West Hollywood Ellis Act Rent Stabilized Units: 120 Lost, Commissioners Asking Questions


West Hollywood lost 120 rent-stabilized units in roughly two and a half years. The properties were demolished, the lots are still empty, and there’s no deadline requiring anyone to build anything to replace them.

That was the takeaway from what Leona Rollins told the Rent Stabilization Commission on April 23.

Rollins is the City’s Rent Stabilization Manager. She said 36 rent-stabilized properties were withdrawn from the market under the Ellis Act between 2020 and 2025. But most of that didn’t happen over five years. The City froze Ellis Act applications at the start of the COVID-19 pandemic in spring 2020 and didn’t resume accepting them until fall 2023. All 36 properties, all 120 units — gone in about two and a half years.

As of April 18, she said, no new Ellis Act applications had come in for 2026. She’s starting to see a downward trend.

The Ellis Act is a California state law. It lets property owners exit the rental market entirely. It overrides local rent stabilization protections. Once a unit’s pulled under the Ellis Act, it’s gone from the rent-stabilized housing stock permanently. The City can’t stop it.

Nothing Was Built

Image | WeHoTV

Commissioner Agassi Topchian asked how many of those 36 demolished properties had been rebuilt.

None.

“Several of these properties remain as empty lots,” Rollins said. “As of today, those properties were demolished. There was nothing that was actually replaced there.”

California law doesn’t require a property owner who exits under the Ellis Act to rebuild on any timeline. Density bonuses and other state incentives exist. But when they use them is entirely up to them.

Tara House | WEHOonline

It’s not without precedent in West Hollywood. The City itself used the Ellis Act nearly 20 years ago to evict tenants from the Tara House on Laurel Avenue. The building sat unoccupied for years before eventually being converted into an arts hub with artist-in-residence apartments. The grounds became a city park in the interim.

That’s separate from the 10-year right of first refusal that displaced tenants receive. If a property is ever redeveloped, former tenants have a decade to claim first right to return. The owner, though, has no corresponding deadline to build anything at all.

Topchian said that was troubling. Tenants are gone. The units are gone. The lots sit empty. The City can’t make anyone build.

736 New Units — Not a Replacement

Image | City of West Hollywood Staff report

During the same period, West Hollywood added 736 inclusionary housing units through new development. On paper, that’s more than six times the 120 units lost.

It’s not a substitute.

Inclusionary units are priced on Area Median Income levels. Those fluctuate. They’re available to very low, low, and moderate income households only. And they’re dependent on new development happening at all — which requires land, financing, and someone willing to build.

Rent-stabilized units serve a different population. Long-term tenants, many elderly and on fixed incomes, pay well below current market rates. Studios in West Hollywood now average between $2,200 and $2,300 a month. One-bedrooms run $3,200 to $3,300. Two-bedrooms average around $4,000. Tenants who’ve been in stabilized units for years pay significantly less than any of those numbers.

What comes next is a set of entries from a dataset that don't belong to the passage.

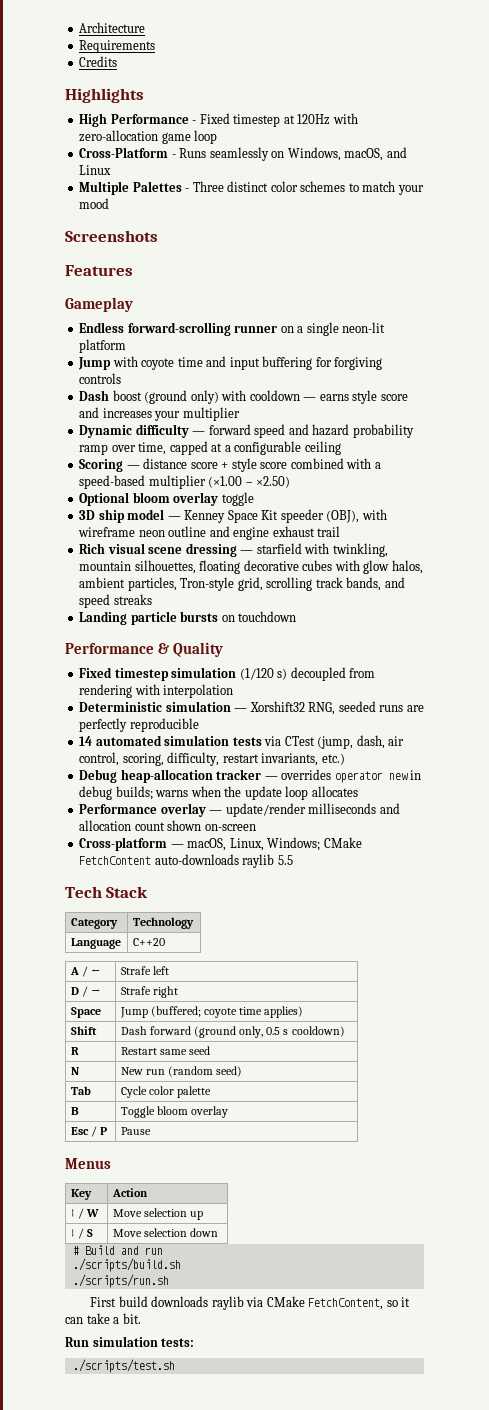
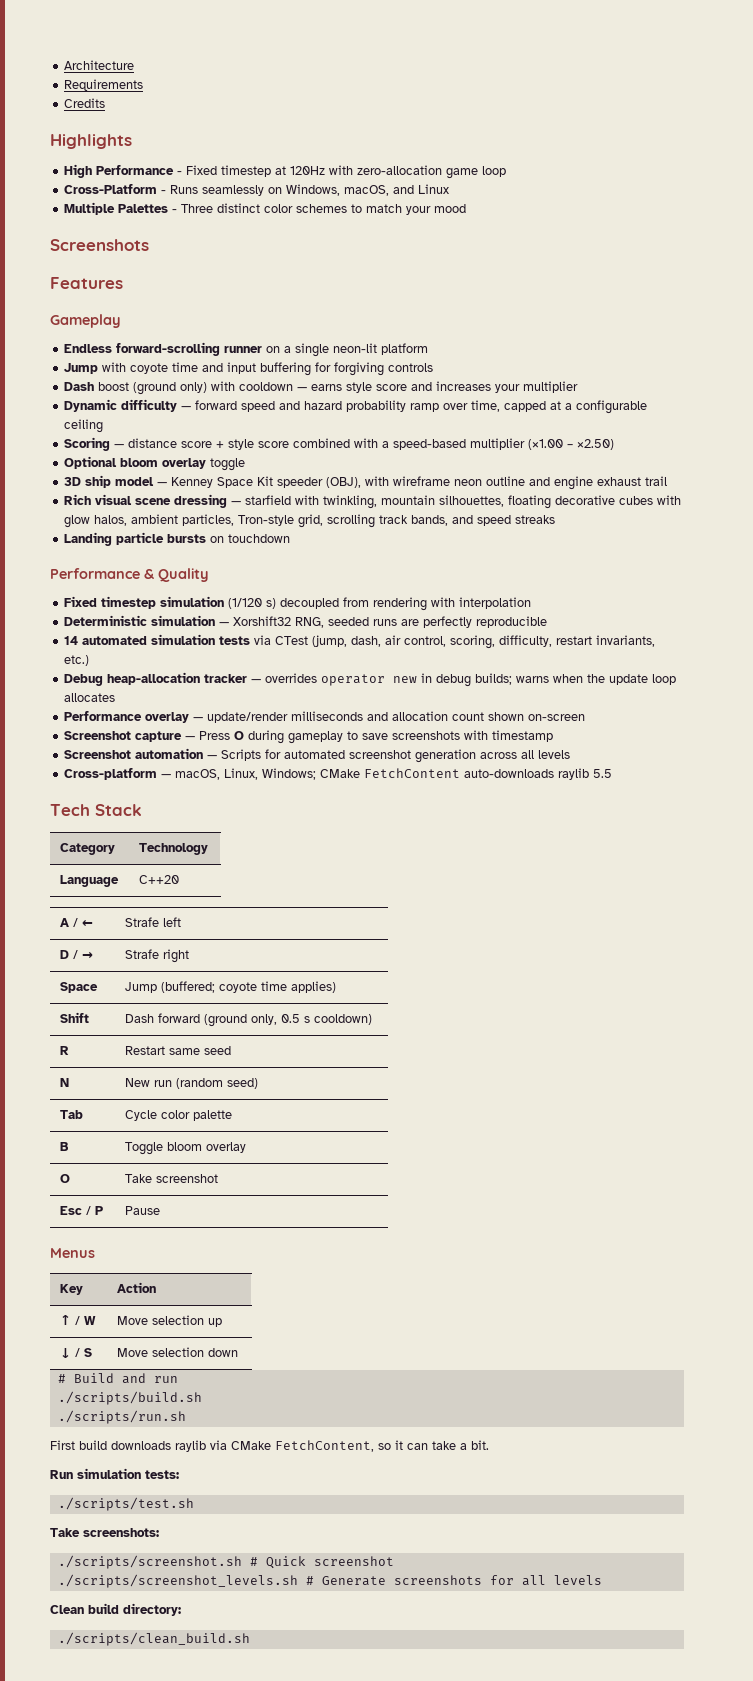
+ Screenshot capture — Press O during gameplay to save screenshots with timestamp
+ Screenshot automation — Scripts for automated screenshot generation across all levels
+ O | Take screenshot
+ Take screenshots:
+ ./scripts/screenshot.sh # Quick screenshot
+ ./scripts/screenshot_levels.sh # Generate screenshots for all levels
+ Clean build directory:
+ ./scripts/clean_build.sh

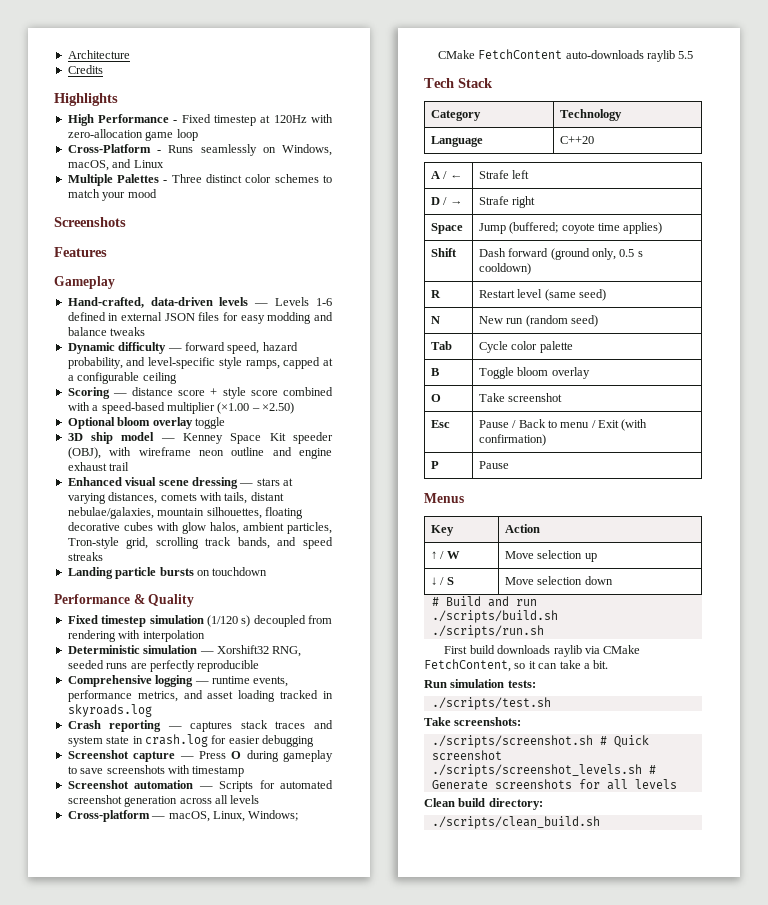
- Requirements
- Endless forward-scrolling runner on a single neon-lit platform
- Jump with coyote time and input buffering for forgiving controls
- Dash boost (ground only) with cooldown — earns style score and increases your multiplier
- Dynamic difficulty — forward speed and hazard probability ramp over time, capped at a configurable ceiling
+ Hand-crafted, data-driven levels — Levels 1-6 defined in external JSON files for easy modding and balance tweaks
+ Dynamic difficulty — forward speed, hazard probability, and level-specific style ramps, capped at a configurable ceiling
- Rich visual scene dressing — starfield with twinkling, mountain silhouettes, floating decorative cubes with glow halos, ambient particles, Tron-style grid, scrolling track bands, and speed streaks
+ Enhanced visual scene dressing — stars at varying distances, comets with tails, distant nebulae/galaxies, mountain silhouettes, floating decorative cubes with glow halos, ambient particles, Tron-style grid, scrolling track bands, and speed streaks
- 14 automated simulation tests via CTest (jump, dash, air control, scoring, difficulty, restart invariants, etc.)
- Debug heap-allocation tracker — overrides operator new in debug builds; warns when the update loop allocates
- Performance overlay — update/render milliseconds and allocation count shown on-screen
+ Comprehensive logging — runtime events, performance metrics, and asset loading tracked in skyroads.log
+ Crash reporting — captures stack traces and system state in crash.log for easier debugging
- R | Restart same seed
+ R | Restart level (same seed)
- Esc / P | Pause
+ Esc | Pause / Back to menu / Exit (with confirmation)
+ P | Pause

“Inclusionary housing units are not one-to-one replacements for rent-stabilized units,” Rollins said.

The Count May Be Higher

Commissioner Kimberly Copeland said the 120-unit figure probably undercounts the real loss.

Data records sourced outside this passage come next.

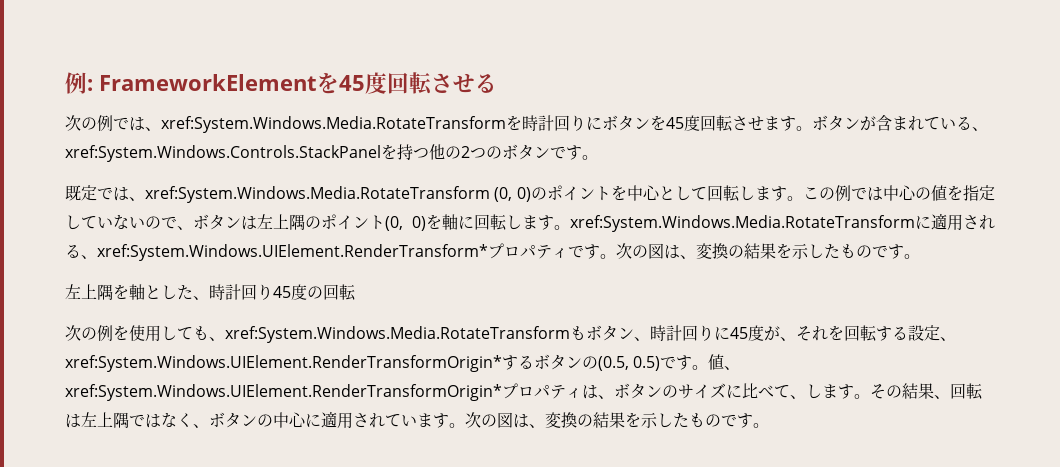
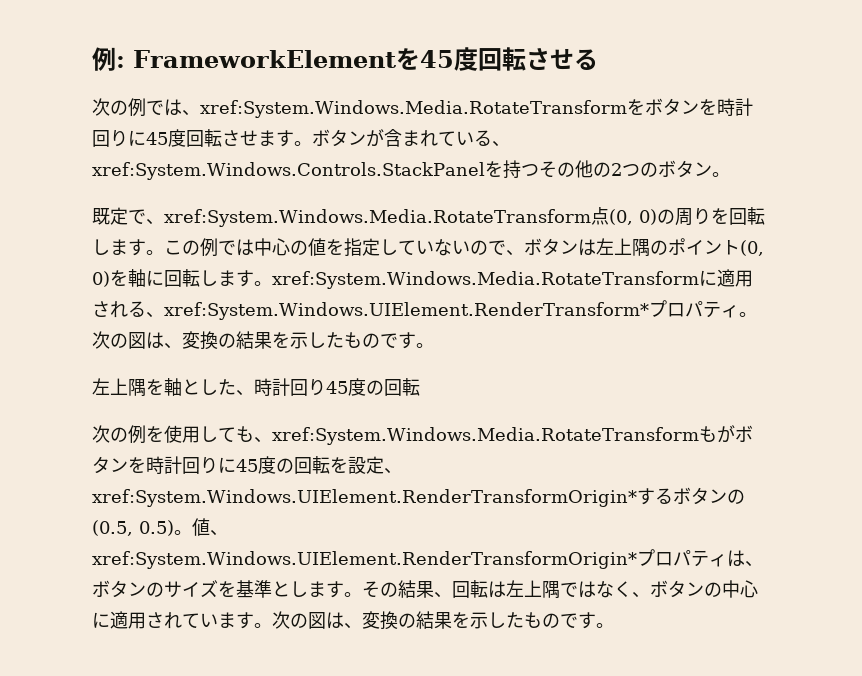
- 次の例では、xref:System.Windows.Media.RotateTransformを時計回りにボタンを45度回転させます。
+ 次の例では、xref:System.Windows.Media.RotateTransformをボタンを時計回りに45度回転させます。
- ボタンが含まれている、xref:System.Windows.Controls.StackPanelを持つ他の2つのボタンです。
+ ボタンが含まれている、xref:System.Windows.Controls.StackPanelを持つその他の2つのボタン。
- 既定では、xref:System.Windows.Media.RotateTransform (0, 0)のポイントを中心として回転します。
+ 既定で、xref:System.Windows.Media.RotateTransform点(0, 0)の周りを回転します。
- この例では中心の値を指定していないので、ボタンは左上隅のポイント(0, 0)を軸に回転します。xref:System.Windows.Media.RotateTransformに適用される、xref:System.Windows.UIElement.RenderTransform*プロパティです。
+ この例では中心の値を指定していないので、ボタンは左上隅のポイント(0, 0)を軸に回転します。xref:System.Windows.Media.RotateTransformに適用される、xref:System.Windows.UIElement.RenderTransform*プロパティ。
- 次の例を使用しても、xref:System.Windows.Media.RotateTransformもボタン、時計回りに45度が、それを回転する設定、xref:System.Windows.UIElement.RenderTransformOrigin*するボタンの(0.5, 0.5)です。
+ 次の例を使用しても、xref:System.Windows.Media.RotateTransformもがボタンを時計回りに45度の回転を設定、xref:System.Windows.UIElement.RenderTransformOrigin*するボタンの(0.5, 0.5)。
- 値、xref:System.Windows.UIElement.RenderTransformOrigin*プロパティは、ボタンのサイズに比べて、します。
+ 値、xref:System.Windows.UIElement.RenderTransformOrigin*プロパティは、ボタンのサイズを基準とします。

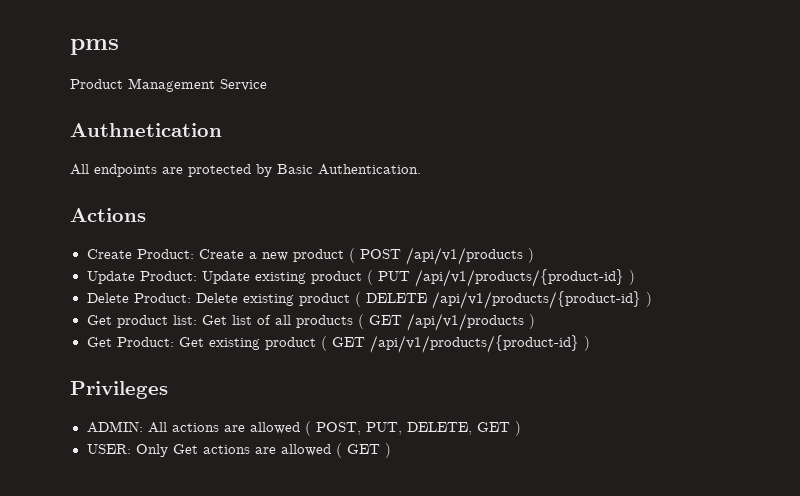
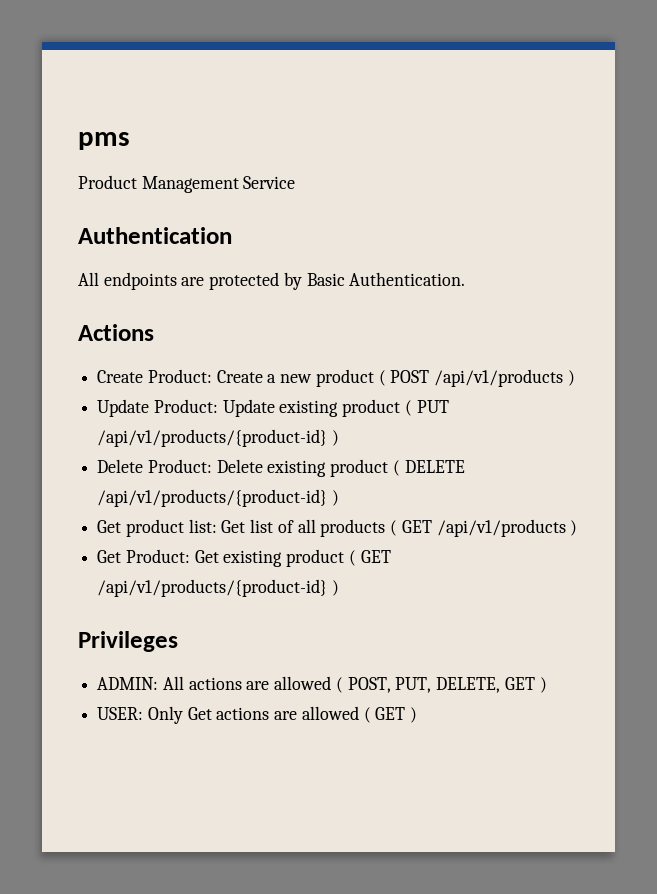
- Authnetication
+ Authentication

Properties where tenants were already evicted under Ellis Act provisions — but where nothing’s been demolished or built yet — aren’t included in the tally. Rollins confirmed that.

Copeland also raised buyouts. When a new owner buys a rent-stabilized building and pays tenants to leave, the unit resets to market rate. No Ellis Act filing required. Rollins said the City tracks buyout agreements — owners have to submit them, the City reviews and approves them, and tenants have 30 days to back out. She didn’t have the buyout numbers on hand. She said she’d bring them to a future meeting.

Copeland pointed to one recent West Hollywood project: eight rent-stabilized units demolished, one inclusionary unit built in their place. Net loss of seven. The project was approved before a state law took effect requiring one-for-one replacement of demolished rent-stabilized units. Projects approved before that law aren’t subject to it. And there’s no deadline requiring them to break ground.

“Unfortunately,” Copeland said.

This is the second straight meeting at which the commission has pressed for data on what West Hollywood has lost. At the March 26 meeting, commissioners directed Rollins to pull five years of demolition and replacement numbers, including before-and-after rent comparisons. The April 23 Ellis Act report was the direct response.

Displaced tenants are entitled to relocation packages. Those classified as low income, senior, or disabled receive higher amounts. Ellis Act displaces also get a 10-year right of first refusal if the property is eventually redeveloped and go to the top of the waitlist for inclusionary housing units as they come available.

“The whole purpose of that,” Rollins said, “is that people that want to live, work, and go to school in the City of West Hollywood should have the opportunity to continue to live, work, and go to school in the City of West Hollywood.”